─── Dataset records
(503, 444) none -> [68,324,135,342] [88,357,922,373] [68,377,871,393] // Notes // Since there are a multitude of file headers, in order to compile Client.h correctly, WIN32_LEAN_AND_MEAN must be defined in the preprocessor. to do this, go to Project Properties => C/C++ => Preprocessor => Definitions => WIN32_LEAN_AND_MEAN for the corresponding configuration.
──────
─── Dataset records
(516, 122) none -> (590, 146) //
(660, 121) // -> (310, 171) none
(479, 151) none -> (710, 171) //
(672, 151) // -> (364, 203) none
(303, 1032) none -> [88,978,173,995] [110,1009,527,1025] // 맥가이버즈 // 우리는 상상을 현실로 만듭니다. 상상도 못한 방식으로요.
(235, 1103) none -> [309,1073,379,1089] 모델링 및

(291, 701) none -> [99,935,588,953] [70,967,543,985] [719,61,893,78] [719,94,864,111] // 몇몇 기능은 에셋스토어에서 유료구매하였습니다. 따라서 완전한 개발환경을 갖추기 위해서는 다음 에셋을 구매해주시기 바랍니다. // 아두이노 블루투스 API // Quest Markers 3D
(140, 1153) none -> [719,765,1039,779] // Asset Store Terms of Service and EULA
──────
- [Requirement]
Give back exactly the lines above, from the line containing "(516, 122) none -> (590, 146) //" through the line containing "(140, 1153) none", with both end lines and nothing more.

- [Written answer]
(516, 122) none -> (590, 146) //
(660, 121) // -> (310, 171) none
(479, 151) none -> (710, 171) //
(672, 151) // -> (364, 203) none
(303, 1032) none -> [88,978,173,995] [110,1009,527,1025] // 맥가이버즈 // 우리는 상상을 현실로 만듭니다. 상상도 못한 방식으로요.
(235, 1103) none -> [309,1073,379,1089] 모델링 및

(291, 701) none -> [99,935,588,953] [70,967,543,985] [719,61,893,78] [719,94,864,111] // 몇몇 기능은 에셋스토어에서 유료구매하였습니다. 따라서 완전한 개발환경을 갖추기 위해서는 다음 에셋을 구매해주시기 바랍니다. // 아두이노 블루투스 API // Quest Markers 3D
(140, 1153) none -> [719,765,1039,779] // Asset Store Terms of Service and EULA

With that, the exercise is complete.